While it is difficult to predict when the economy would start turning around and in turn help the commercial vehicle sector, an economic stimulus package would be critical to kick-start economic activity after this long period of disruption. Supply chains need to be re-started, migrant labour needs to come back to work in a systematic and safe manner and consumer demand needs to be triggered. Unless the ecosystem through the value chain opens up, a truck cannot be produced or sold. After the lockdown is lifted we are going to enter into a new era of BS VI where the customers are going to witness a new generation of trucks.

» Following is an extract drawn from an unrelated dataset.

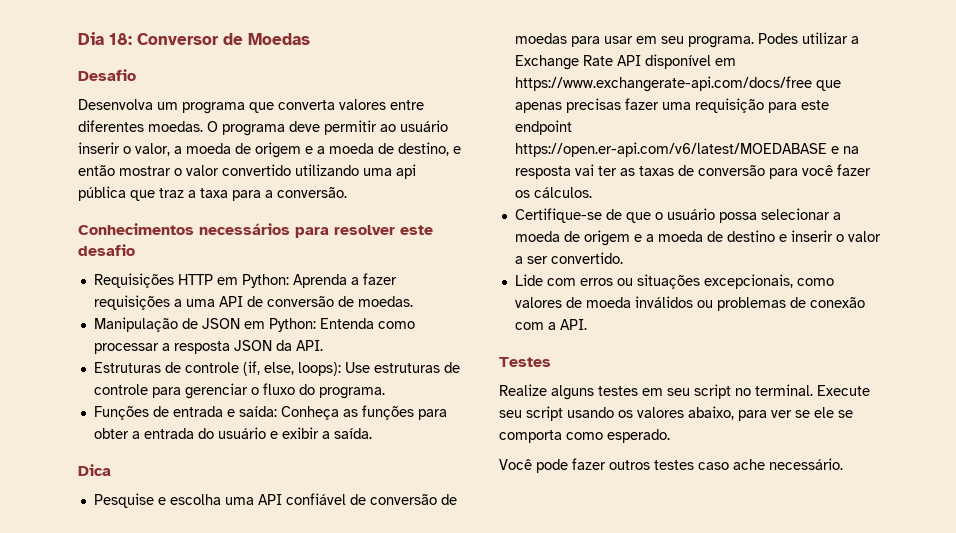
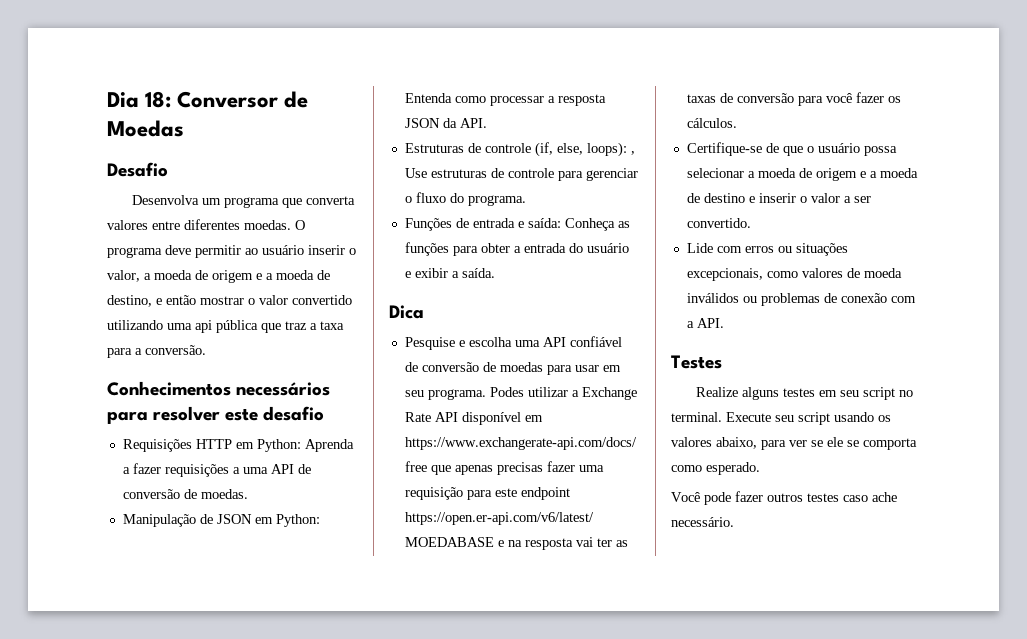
- Estruturas de controle (if, else, loops): Use estruturas de controle para gerenciar o fluxo do programa.
+ Estruturas de controle (if, else, loops): , Use estruturas de controle para gerenciar o fluxo do programa.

Medium to Long-Term Impact

The CV sector is expected to witness an adverse impact in the short term on account of reduced demand. The need of the hour would be to boost demand. To boost demand and revive economic activity there should be gradual opening of the other sectors with the enabling of employment, especially for casual and daily wage workers. Clear operating guidelines should be provided to ensure social distancing and preventing spread of the virus. Some of the demand side interventions to trigger consumption for individuals, government and corporates) would be:

  • Accelerate infrastructure spend of Rs 1.7 lakh crore that is already allocated in the budget to provide immediate impetus to the economy. Significant amount of this money can go towards to each of the 700 districts in the form of low-cost housing and road construction.
  • Building agriculture warehousing and cold storage chains near farm gates.
  • Scrappage policy for automobiles of more than 15 years to incentivise new purchases.
  • Special package required for airlines, bus operators, hospitality, tourism and retailers.
  • Export stimulus and re-opening of port operations.